▶ _WHAT THE EXERCISE ASKS_
Exact reproduction, images excluded: write out the records below.

▶ _INPUT DATA_
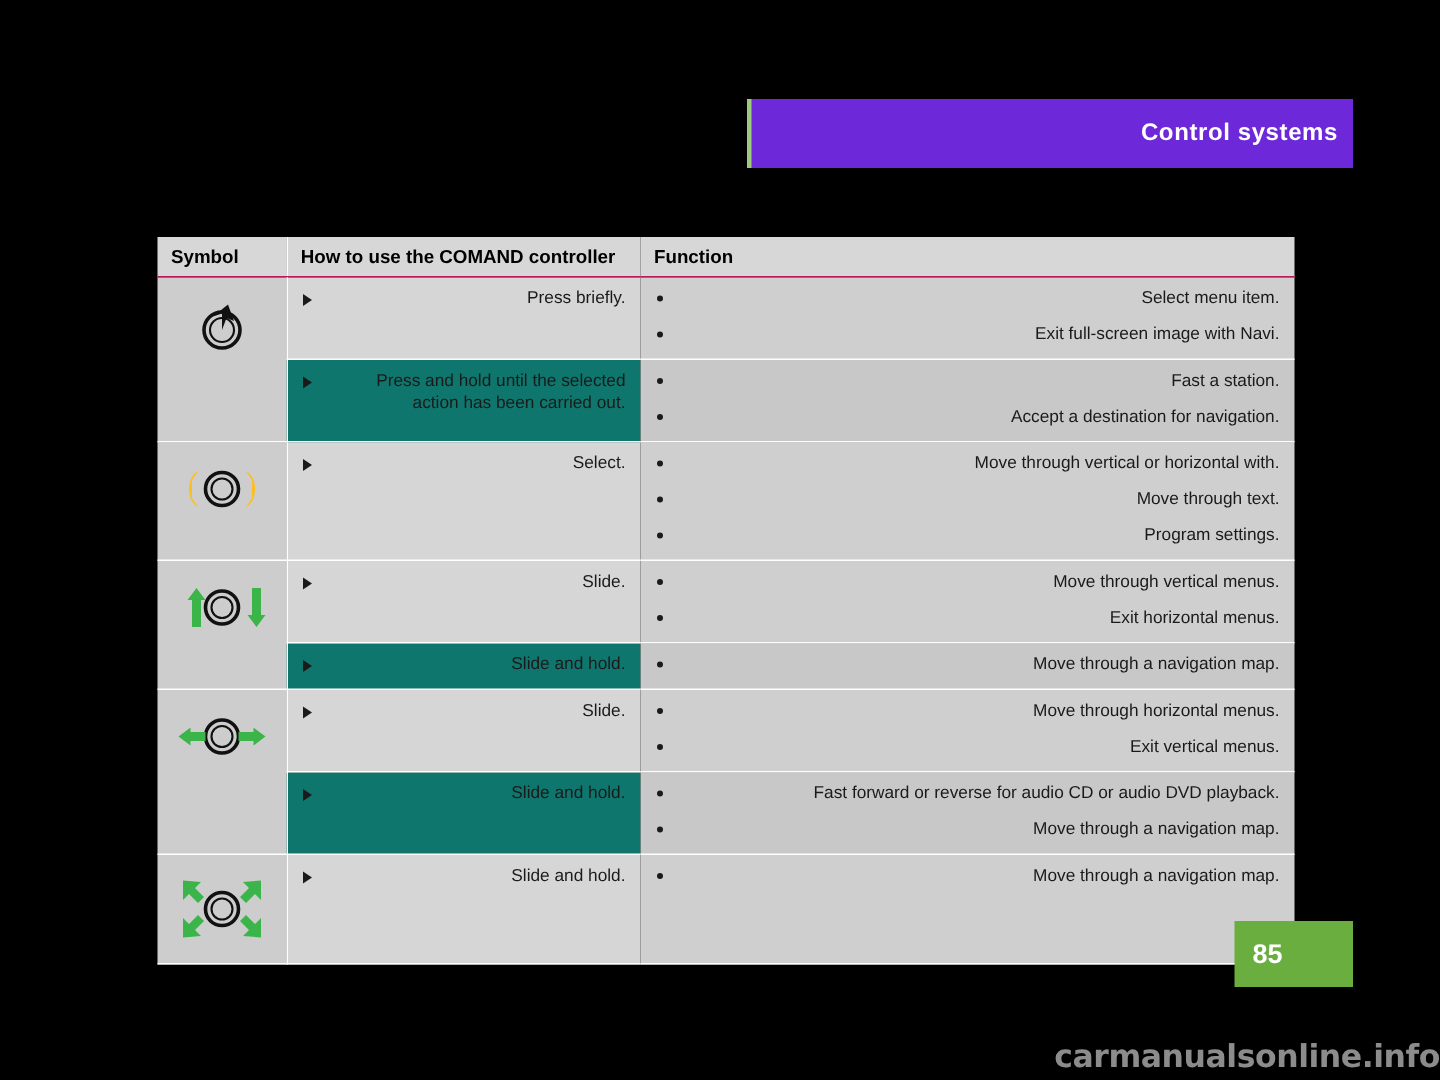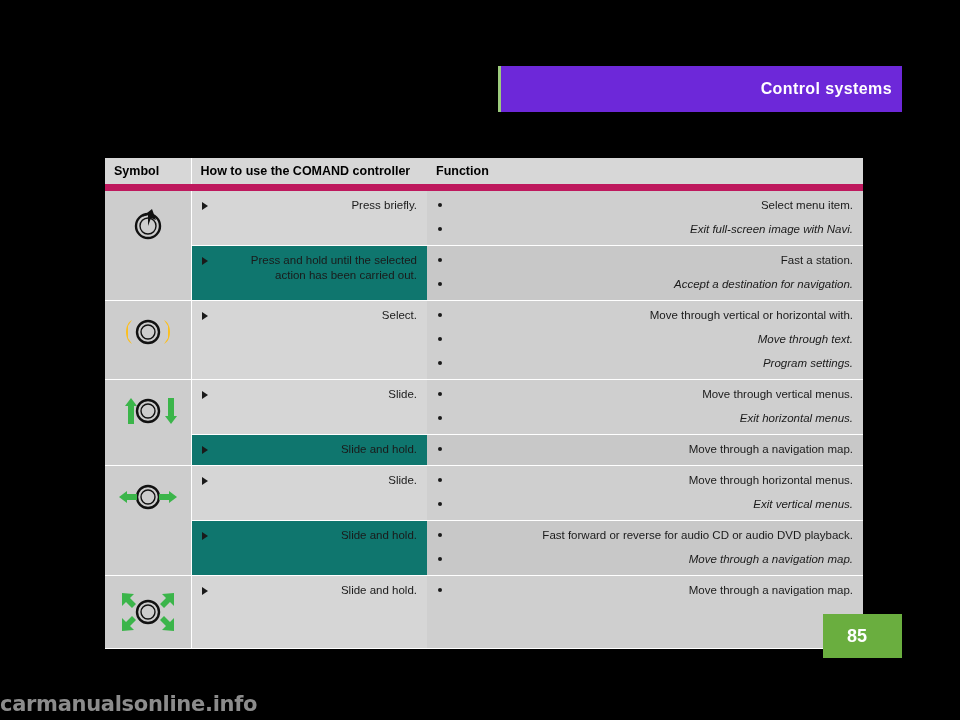--- a/index.html
+++ b/index.html
@@ -69,7 +69,7 @@
     font-weight: bold;
     text-align: left;
     padding: 6px 9px 6px 9px;
-    border-bottom: 7px solid #be185d;
+    border-bottom: 1px solid #be185d;
     vertical-align: middle;
     height: 13px;
   }

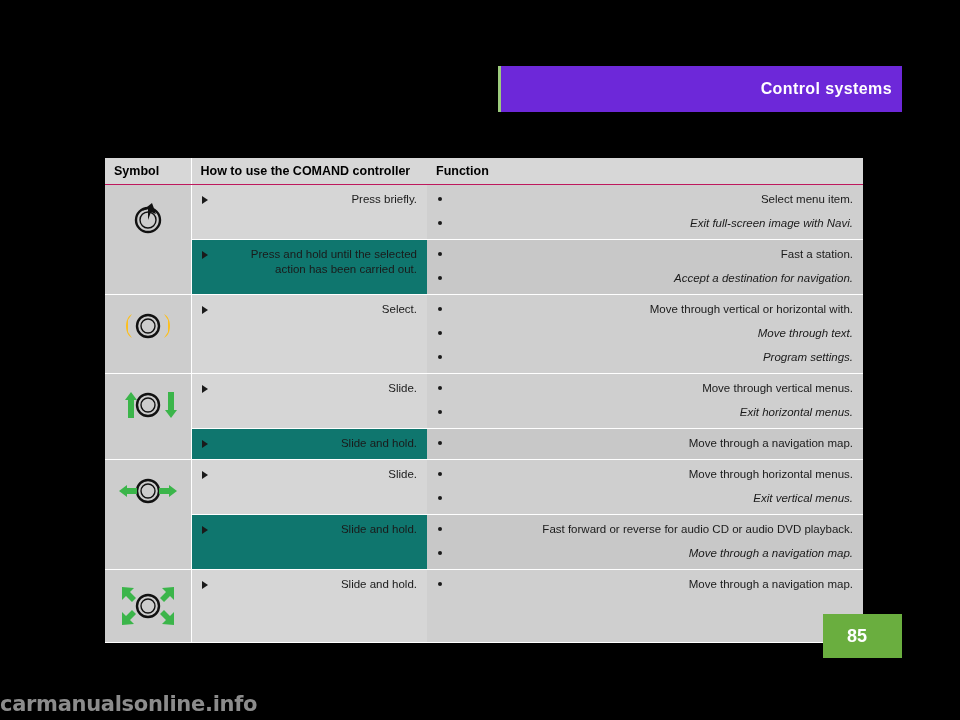--- a/index.html
+++ b/index.html
@@ -125,7 +125,7 @@
     line-height: 15px;
     font-size: 11.5px;
   }
-  .fn + .fn { margin-top: 9px; font-style: italic; }
+  .fn + .fn { margin-top: 9px; }
   .fn .dot {
     position: absolute;
     left: 1px;

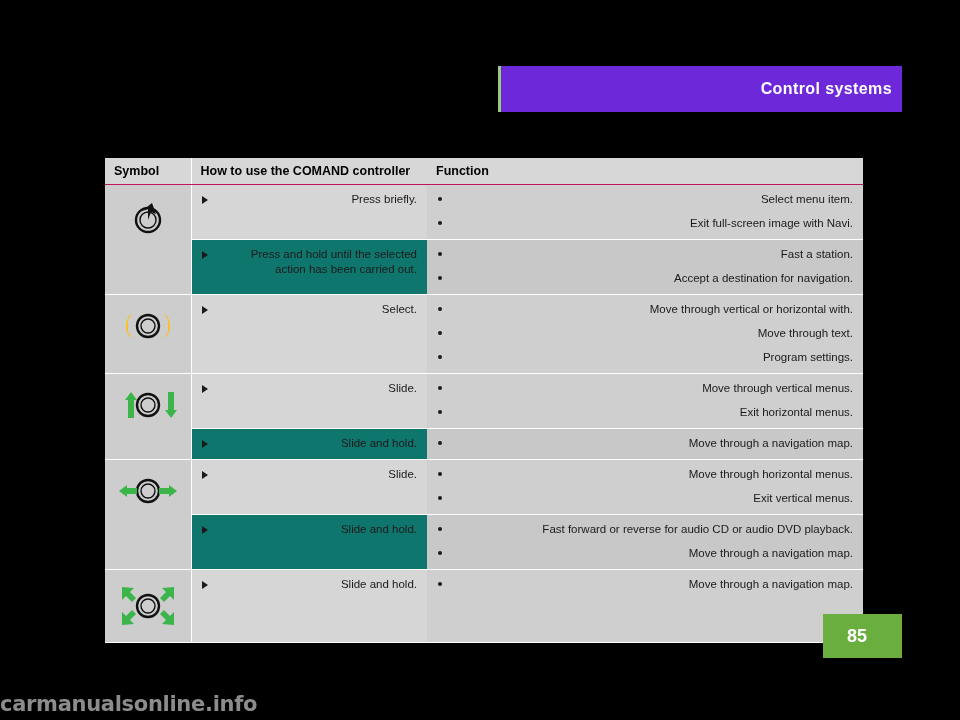--- a/index.html
+++ b/index.html
@@ -160,7 +160,7 @@
     font-weight: bold;
     display: flex;
     align-items: center;
-    padding-left: 24px;
+    padding-left: 12px;
     box-sizing: border-box;
   }
 

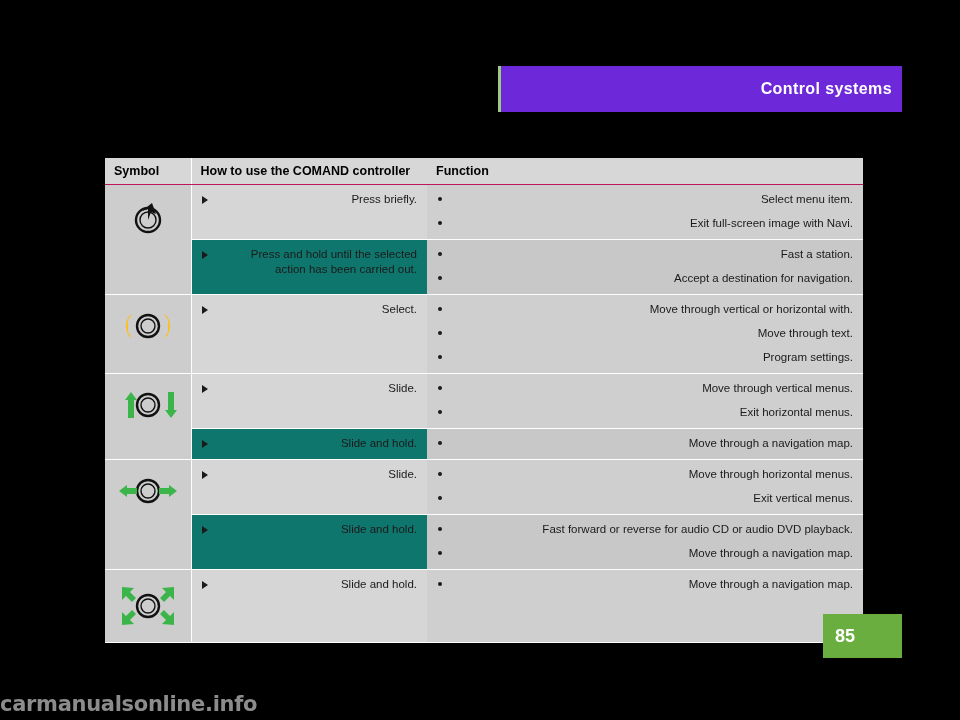--- a/index.html
+++ b/index.html
@@ -170,7 +170,7 @@
     left: 0;
     right: 0;
     bottom: 4px;
-    text-align: left;
+    text-align: right;
     color: #8c8c8c;
     font-size: 21px;
     font-weight: bold;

▶ _EXERCISE SOLUTION_
--- a/index.html
+++ b/index.html
@@ -69,7 +69,7 @@
     font-weight: bold;
     text-align: left;
     padding: 6px 9px 6px 9px;
-    border-bottom: 7px solid #be185d;
+    border-bottom: 1px solid #be185d;
     vertical-align: middle;
     height: 13px;
   }

--- a/index.html
+++ b/index.html
@@ -125,7 +125,7 @@
     line-height: 15px;
     font-size: 11.5px;
   }
-  .fn + .fn { margin-top: 9px; font-style: italic; }
+  .fn + .fn { margin-top: 9px; }
   .fn .dot {
     position: absolute;
     left: 1px;

--- a/index.html
+++ b/index.html
@@ -160,7 +160,7 @@
     font-weight: bold;
     display: flex;
     align-items: center;
-    padding-left: 24px;
+    padding-left: 12px;
     box-sizing: border-box;
   }
 

--- a/index.html
+++ b/index.html
@@ -170,7 +170,7 @@
     left: 0;
     right: 0;
     bottom: 4px;
-    text-align: left;
+    text-align: right;
     color: #8c8c8c;
     font-size: 21px;
     font-weight: bold;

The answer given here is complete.